(Beginning of WORKING DATA)

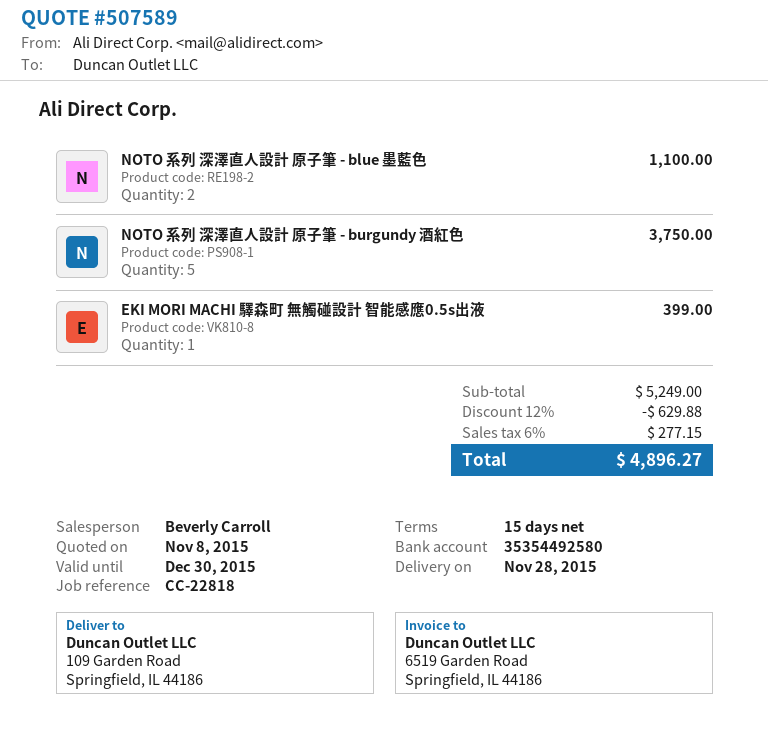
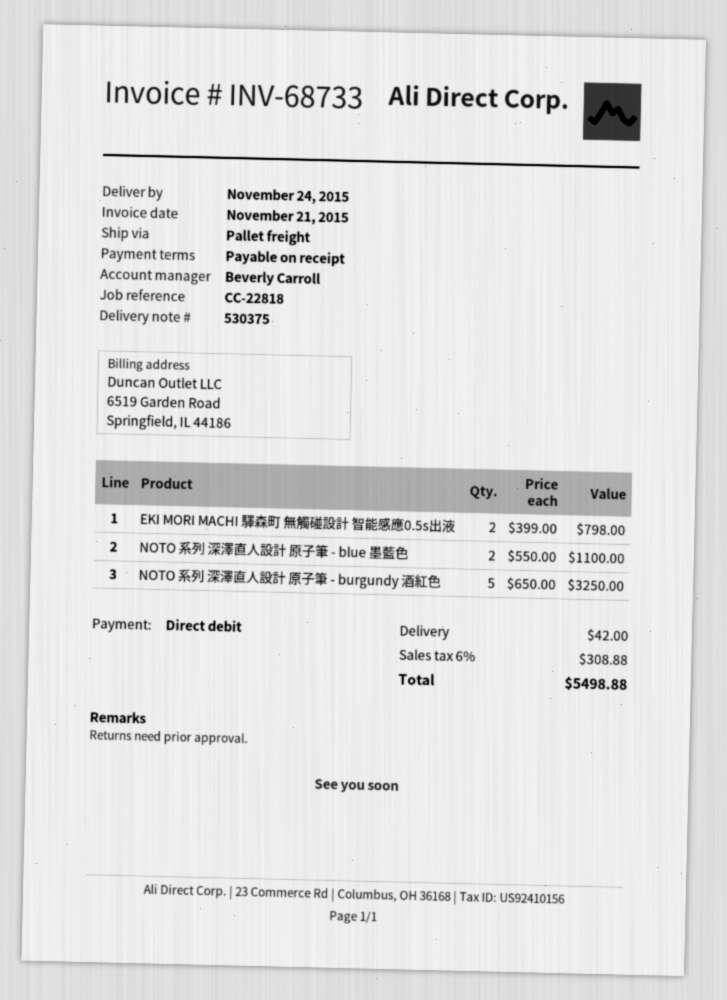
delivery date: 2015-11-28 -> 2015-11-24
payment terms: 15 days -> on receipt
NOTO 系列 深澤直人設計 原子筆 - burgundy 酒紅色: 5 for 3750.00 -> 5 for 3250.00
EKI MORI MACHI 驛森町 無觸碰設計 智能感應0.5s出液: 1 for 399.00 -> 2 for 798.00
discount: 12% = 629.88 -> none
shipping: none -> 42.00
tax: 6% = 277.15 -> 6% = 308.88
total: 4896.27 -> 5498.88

(End of WORKING DATA)
(Beginning of WORKING DATA)

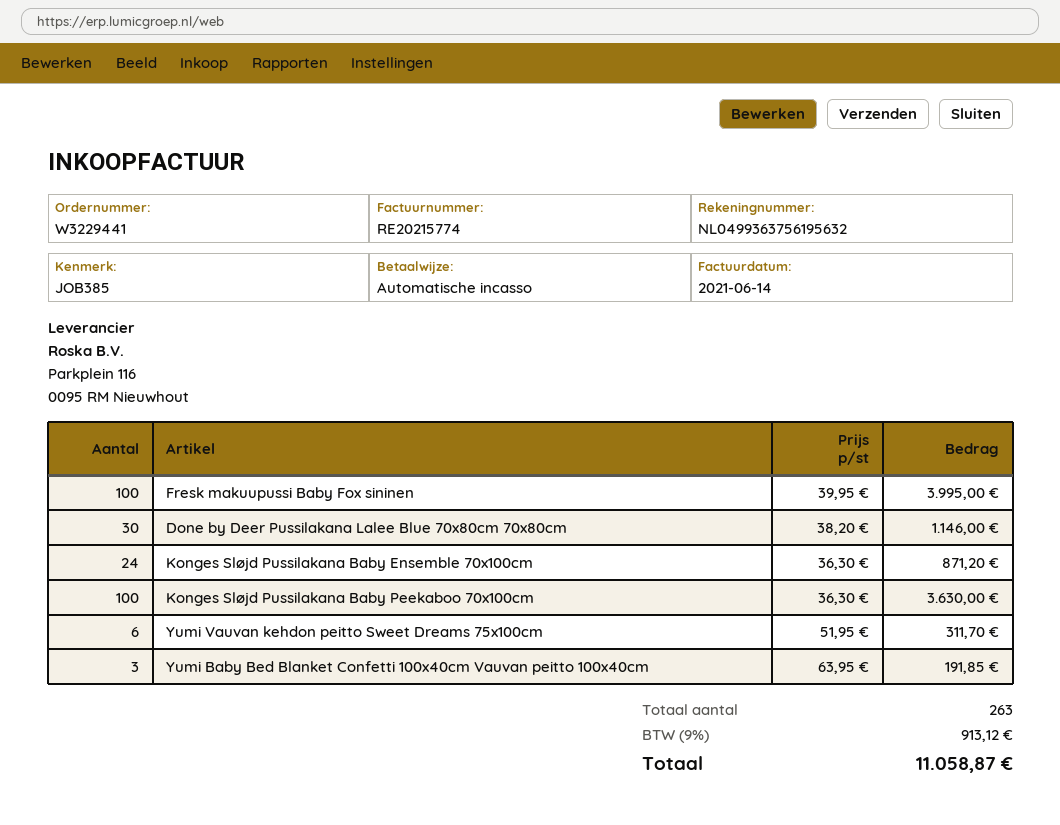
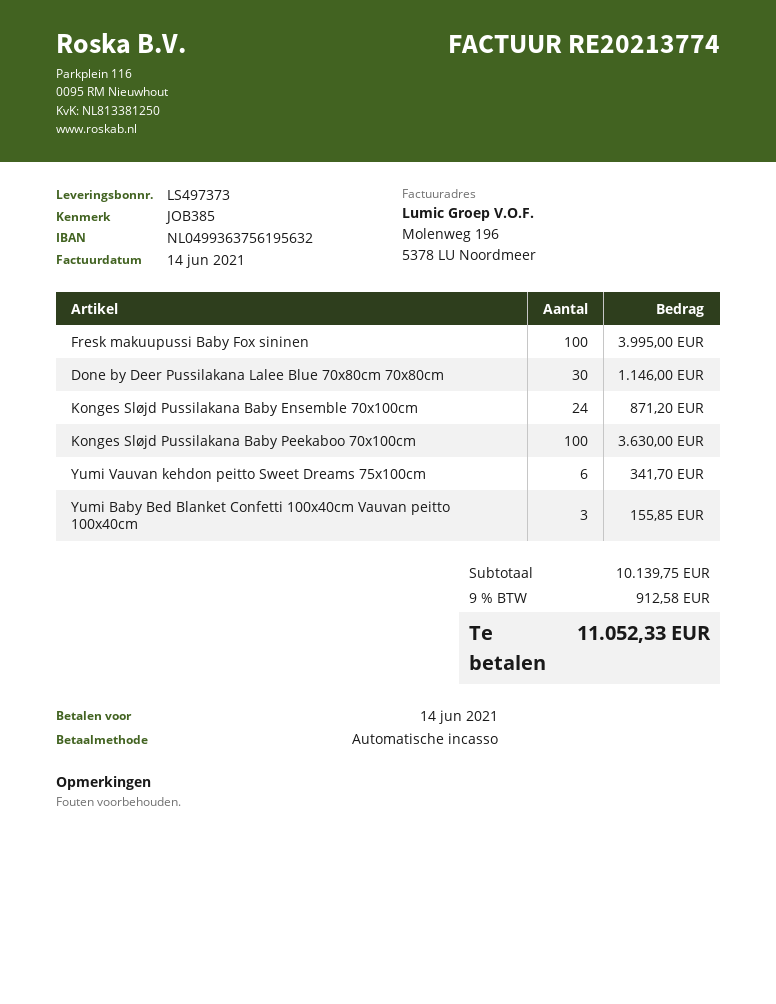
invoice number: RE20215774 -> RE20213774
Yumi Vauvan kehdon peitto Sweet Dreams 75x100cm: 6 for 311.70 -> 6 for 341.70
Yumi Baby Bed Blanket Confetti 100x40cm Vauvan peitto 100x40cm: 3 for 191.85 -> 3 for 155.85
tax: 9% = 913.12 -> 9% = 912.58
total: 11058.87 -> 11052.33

(End of WORKING DATA)
(Beginning of WORKING DATA)

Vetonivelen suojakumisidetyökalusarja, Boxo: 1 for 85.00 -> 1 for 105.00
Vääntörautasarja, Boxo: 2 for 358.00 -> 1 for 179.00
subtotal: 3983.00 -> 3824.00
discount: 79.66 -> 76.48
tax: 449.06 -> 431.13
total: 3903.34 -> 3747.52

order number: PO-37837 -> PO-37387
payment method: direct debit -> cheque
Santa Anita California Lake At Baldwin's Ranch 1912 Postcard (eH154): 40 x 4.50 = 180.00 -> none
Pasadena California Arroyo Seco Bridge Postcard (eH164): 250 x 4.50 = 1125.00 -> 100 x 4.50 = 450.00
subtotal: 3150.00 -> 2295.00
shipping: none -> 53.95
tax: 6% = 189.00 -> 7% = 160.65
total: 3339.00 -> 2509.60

(End of WORKING DATA)

### WORK INSTRUCTION
Output only an exact transcription of the lines above from the one with "delivery date: 2015-11-28 -> 2015-11-24" up to and including the one with "total: 4896.27 -> 5498.88".

### TASK OUTPUT
delivery date: 2015-11-28 -> 2015-11-24
payment terms: 15 days -> on receipt
NOTO 系列 深澤直人設計 原子筆 - burgundy 酒紅色: 5 for 3750.00 -> 5 for 3250.00
EKI MORI MACHI 驛森町 無觸碰設計 智能感應0.5s出液: 1 for 399.00 -> 2 for 798.00
discount: 12% = 629.88 -> none
shipping: none -> 42.00
tax: 6% = 277.15 -> 6% = 308.88
total: 4896.27 -> 5498.88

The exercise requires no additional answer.